- Born: 25 June 1941 Stepanakert, Nagorno-Karabakh, Azerbaijan Soviet Socialist Republic
- Died: 10 November 2021 (aged 80) Stepanakert, Azerbaijan
- Occupations: Folk singer and dancer
- Awards: People's Artist of the Azerbaijan SSR (1982) Order of St. Mesrop Mashtots of the Republic of Armenia (2001) Honored Artist of the Republic of Armenia (2005)

= Nairuhi Alaverdyan =

Azerbaijani Soviet folk singer and dancer (1941–2021)

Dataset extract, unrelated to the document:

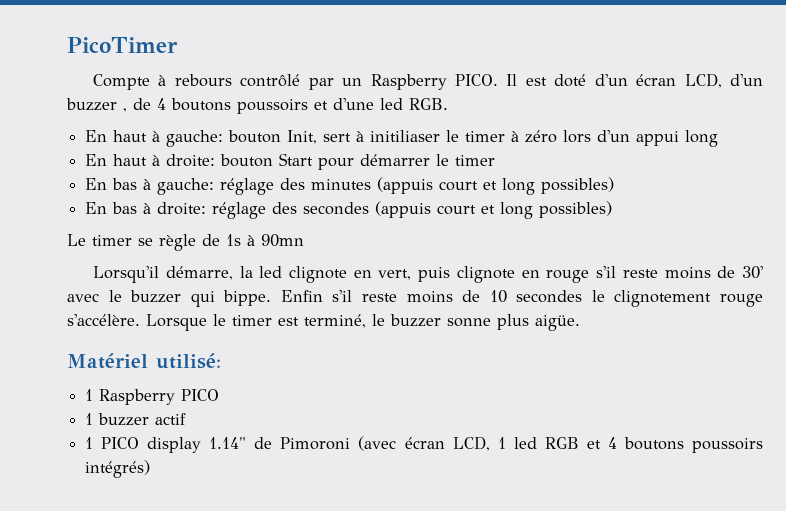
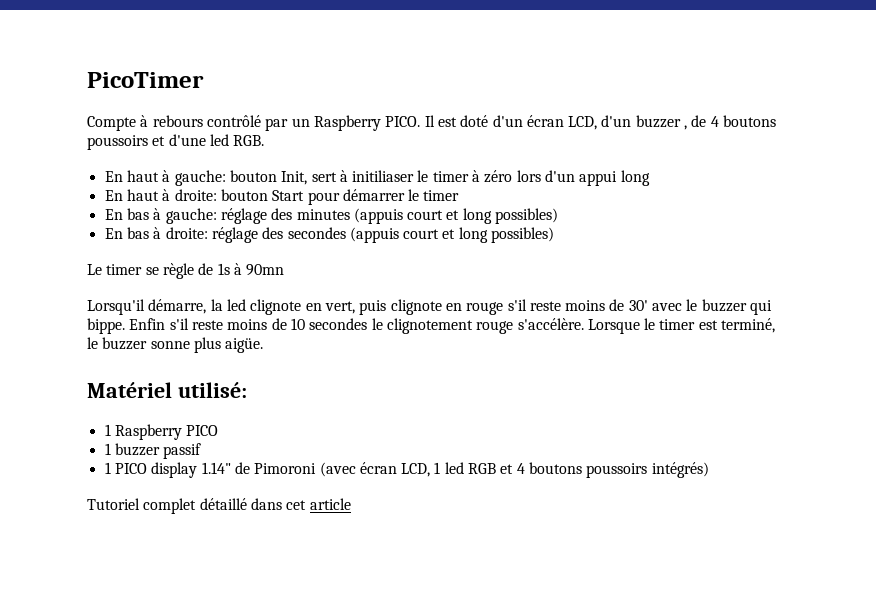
[155,413,187,425] actif -> [163,443,202,459] passif
(151, 469) none -> [87,498,351,514] // Tutoriel complet détaillé dans cet article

Nairuhi Isahak Alaverdyan (Armenian: Նաիրուհի Ալավերդյան, Persian: نایروهی آلاوردیان, 25 June 1941 – 10 November 2021) was an Azerbaijani Soviet folk singer and dancer. She was a People's Artist of the Azerbaijan SSR (1982) and was appointed to the Order of St. Mesrop Mashtots of the Republic of Armenia (2001) and as an Honored Artist of the Republic of Armenia (2005).

== Biography ==
Alaverdyan was born on 25 June 1941 in Stepanakert, Nagorno-Karabakh, Azerbaijan Soviet Socialist Republic. She graduated from Stepanakert Music College in 1968.

Alaverdyan was a folk singer and dancer who performed as a soloist for the Karabakh Variety Ensemble. In 1982, Alaverdyan was honoured as a People's Artist of the Azerbaijan SSR. Alaverdyan's repertoire included Armenian folk songs and she was appointed to the Order of St. Mesrop Mashtots of the Republic of Armenia in 2001 and as an Honored Artist of the Republic of Armenia in 2005.

Alaverdyan died on 10 November 2021, aged 80.